Accidental Synthesis Yields New Catalyst for Cleaner Drinking Water

Perfluorooctanoic acid may threaten health at parts-per-trillion levels in water, and is hard to remove. A new photocatalyst could help to degrade it.
Credit: iStock

Perfluorooctanoic acid (PFOA) is a surfactant used to manufacture a variety of products, such as waterproofers, carpet cleaners, floor wax, and sealants. The problem with PFOA and similar compounds is that they may threaten human health. Chronic exposure at the parts per trillion is correlated with increased of cancer and damage to the liver, reproduction, development, and the immune system. Although PFOAs are being phased out, they continue to contaminate drinking water in many parts of the United States and recently triggered a state of emergency in Michigan.

It is not easy to remove these chemicals from water. With strong carbon-fluorine bonds, they are “among the most recalcitrant pollutants ever produced,” says Timothy Strathmann, an environmental engineer at Colorado School of Mines, who was not involved in developing the new catalyst. Granular activated carbon is often used to pull perfluorinated molecules out of water, but this process is inefficient because naturally present organic matter also sticks irreversibly to the carbon, using up a capacity to grab the pollutants.

Ezra L. Cates of Clemson University is one of many scientists investigating photocatalysts that are excited by UV radiation and degrade the contaminants into harmless compounds. Cates and his colleagues made an accidental breakthrough while testing the photocatalyst bismuth phosphate (BiPO4). After finding that it could break down PFOA effectively, they tried to improve its performance by varying the pH of the reaction used to make the catalyst particles. The researchers had hoped this would change the particles’ size and shape, but the process inadvertently produced bismuth oxyhydroxyphosphate (BOHP, Bi3O(OH)(PO4)2). This new catalyst has the highest photocatalytic activity for PFOA degradation ever reported (Environ. Sci. Technol. Lett. 2018, DOI: 10.1021/acs.estlett.8b00395).

The accidentally synthesized BOHP (shown) can break down the toxic industrial contaminant PFOA faster than any other photocatalyst.
Credit: Environmental Science & Technology

In lab tests under UV light, BOHP degraded all the PFOA in a 130 μM solution in about one hour, roughly 15 times faster than bismuth phosphate or the current standard, gallium oxide (GaO). BOHP performed almost as well over five repetitions of the experiment, suggesting it can be reused.

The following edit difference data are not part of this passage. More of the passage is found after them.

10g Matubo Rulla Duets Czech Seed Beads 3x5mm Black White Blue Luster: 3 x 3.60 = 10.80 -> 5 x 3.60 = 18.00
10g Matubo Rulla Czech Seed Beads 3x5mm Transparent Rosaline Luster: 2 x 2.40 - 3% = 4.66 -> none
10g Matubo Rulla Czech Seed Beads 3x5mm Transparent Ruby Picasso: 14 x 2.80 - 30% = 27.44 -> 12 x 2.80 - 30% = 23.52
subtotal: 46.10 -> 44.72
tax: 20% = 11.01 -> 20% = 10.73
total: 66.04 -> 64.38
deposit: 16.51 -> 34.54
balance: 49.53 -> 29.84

To simulate PFOA-contaminated groundwater, the researchers then tested a more dilute solution of 1.2 μM PFOA accompanied by 500 μg dissolved organic carbon per liter. In this case, the photocatalyst also degraded all of the PFOA, though it took two hours. Strathmann calls it a “promising development” that advances the application of photocatalytic treatment of PFOA.

Cates suggests that BOHP degrades PFOA so quickly because its beefed-up hydroxide content gives it a highly positively charged surface at the low pH of the experiments compared with bismuth phosphate. PFOA has a pKa of around 0, dissociating easily in solution to its conjugate base perfluorooctanoate and H+. The surface of the catalyst attracts the negatively-charged perfluorooctanoate and decomposes it.

By monitoring some of the products of the reaction, the team found that 63-84% of the PFOA was converted into benign products, such as fluoride ions and carbon dioxide. Cates says they will soon be analyzing the remaining products to determine whether shorter-chain perfluorinated compounds remain. He and his team are now working with the company Purifics to carry out pilot-scale tests of the catalyst on groundwater samples from military sites contaminated by firefighting foam.


This story is adapted from “Photocatalyst shreds drinking water contaminant PFOA: A new bismuth-based catalyst is the fastest photocatalyst yet to degrade the perfluorinated pollutant.” D. Lockwood. Chemical & Engineering News. 96(36), September 6, 2018.